You certainly do not need to use 645 lenses to get Leica quality since Zeiss qualities are different to Leica anyway. If you want Leica quality get a Leica, if you want Zeiss quality get a Zeiss. Me personally, I have both. However, the 100mm Macro Sonnar is every bit as good as many Leica lenses.
Rick, Leica will not be offering autofocus or focus confirmation (which is 85% of autofocus anyway) in a film SLR camera. The 35mm SLR film camera market is shrinking and they feel it would not be cost effective. As to your focusing problems, with the R8... Did you properly set the diopter adjustment on the viewfinder? Did you looking changing the screen to the microprism or plain groundglass types? When was the last time you had you eyes checked and a new prescription for your glasses? I've found the R8 the easiest of all the Leica reflex cameras to focus. Good Luck and Happy Snaps....
> Charles Hehl wrote: I have had my R9 for about 2 months and love it. I went from an R6.2, I also use various M's 2-6. I find the R9 a very capable unit, particularly with the motor-drive.
Could you tell us more about what you like. I am particularly interested in the brightness of the viewfinder and the ease or difficulty or accurate focus. I have never had an R camera in my hands, so I have no idea of what the viewfinder looks like. Also, how does the camera balance, how does it feel in your hands?
This expands on my earlier post regarding my experience with the R9. I am responding to a request for additional information on brightness of the viewfinder, ease of focusing and handling.
The R9 is my second Leica SLR. I have also used Nikon film cameras and I still have an old Nikon FE. I am mainly a Leica M user that got into the R system because of what I had read about the quality of Leica R glass. I have five M cameras, including two M6TTLs that see the majority of my professional and personal use. My Noctilux is dedicated to my high mag M6, while my 35mm Summilux ASPH is glued to my 0.72 M6.
I initially bought an R6.2 for longer lenses, including the 100mmf2.8 Macro. This lens is outstanding and a reason by itself to use the R system. As I acquired more Leica R glass, I wanted a second body. Last October I attended a Leica workshop and was able to use both an R8 and R9.
Both the R8 and R9 are first class. The viewfinders are essentially the same and are the brightest and clearest I have seen. The R9 has the advantage of being lighter in weight and has a locking button for the mode dial. I elected to order an R9. I received it in November.

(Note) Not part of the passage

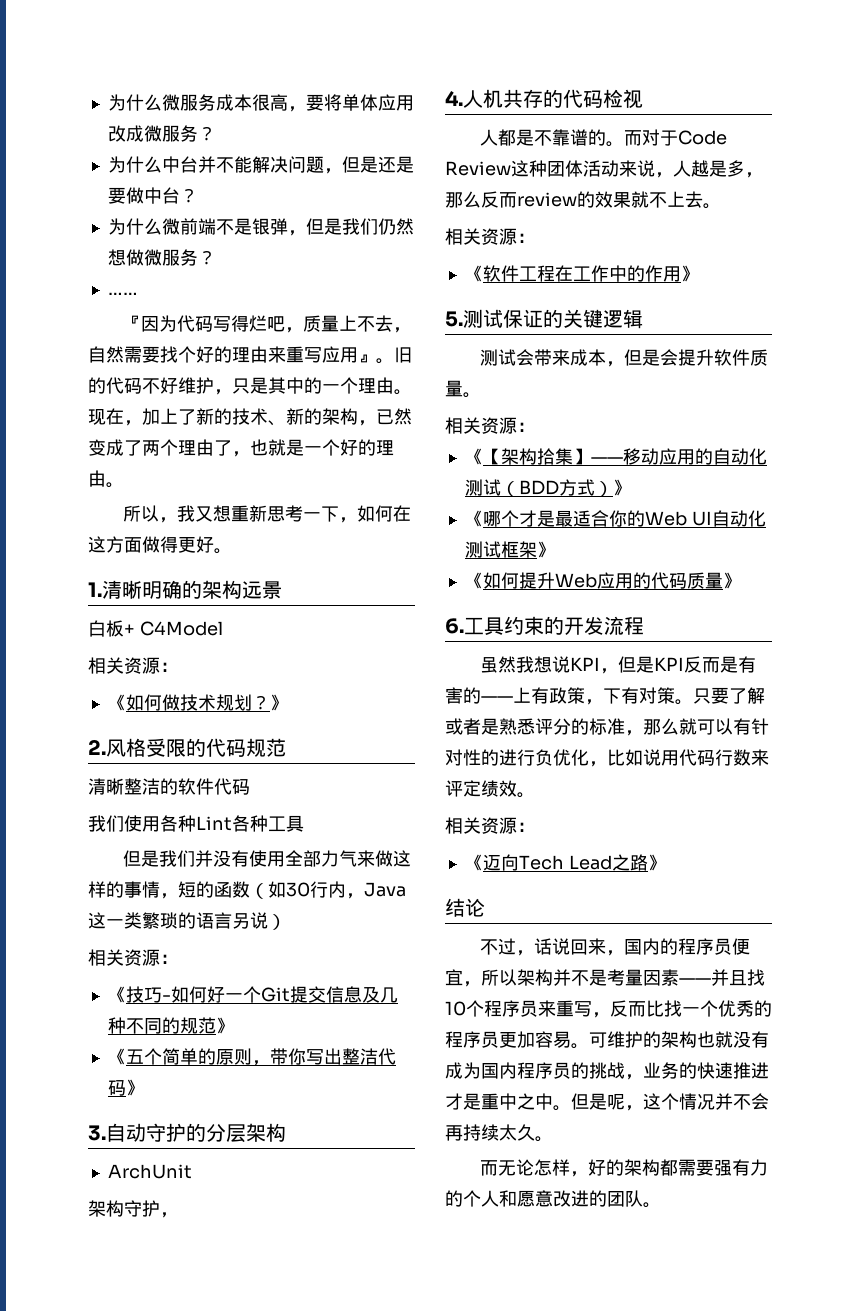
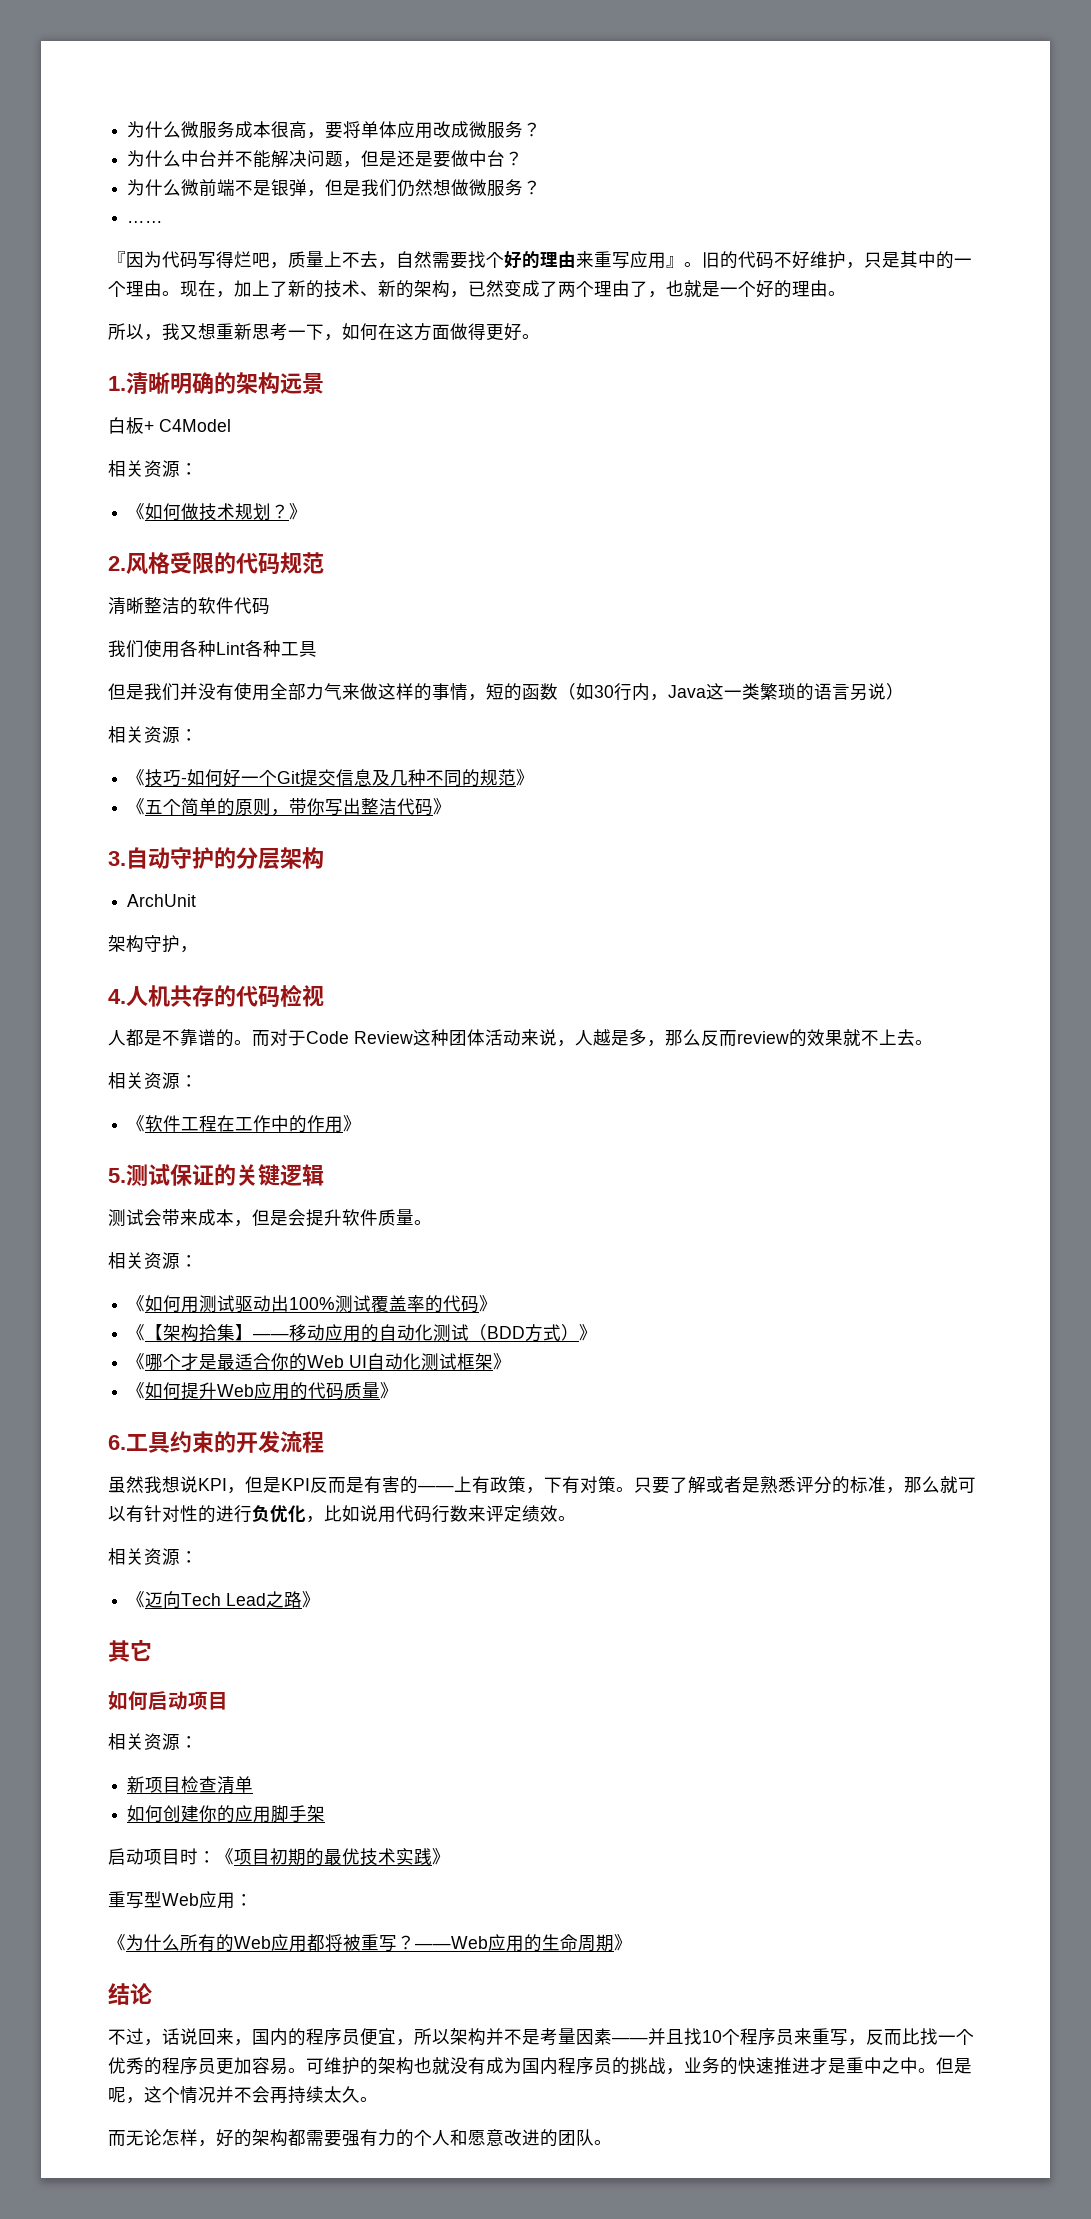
(535, 427) none -> [127,1295,498,1313] // 《如何用测试驱动出100%测试覆盖率的代码》
(666, 862) none -> [108,1640,152,1662] [108,1691,228,1711] [108,1733,198,1751] [127,1776,254,1794] [127,1805,326,1823] [108,1848,450,1866] [108,1891,253,1909] [108,1934,632,1952] // 其它 // 如何启动项目 // 相关资源： // 新项目检查清单 // 如何创建你的应用脚手架 // 启动项目时：《项目初期的最优技术实践》 // 重写型Web应用： // 《为什么所有的Web应用都将被重写？——Web应用的生命周期》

I have used the R9 quite a bit in the last several months. I added the motordrive immediately as it really allows one to use some of the additional features such as the auto-bracketing. Because I use it mainly use it with longer lens, I changed the focusing screen to ground glass vice the slit-image original equipment. I have found the ground glass very effective for longer lenses, but I have used it with a newly acquired 21-35 Vario with excellent results...even in low light.
The R9 is definitely lighter than the R8, although when one adds the motordrive and an 80-200 Vario the difference in weight (100g) is not material. Never-the-less, it is a great handling camera. I have used it at several sporting events and found the focusing very quick. If you follow the link, there are some recent photos from a wrestling event.
I have used the R9 mainly in the aperture priority mode. I have used it in the program mode both available light and with TTL flash. I use it with a Metz 32Z2/3502 module. In the program mode using flash, it provides automatic fill flash. The results in all modes I have used have been excellent. In particular, the fill flash works great. It is hard to tell a flash was used unless the subject is to close to a wall or something else giving a tell tale shaddow. I generally use the Metz bounce diffuser which helps.
In summary, I bought the R9 as a backup for my R6.2, but since buying it the R6.2 has seen little use. I am very pleased with the camera.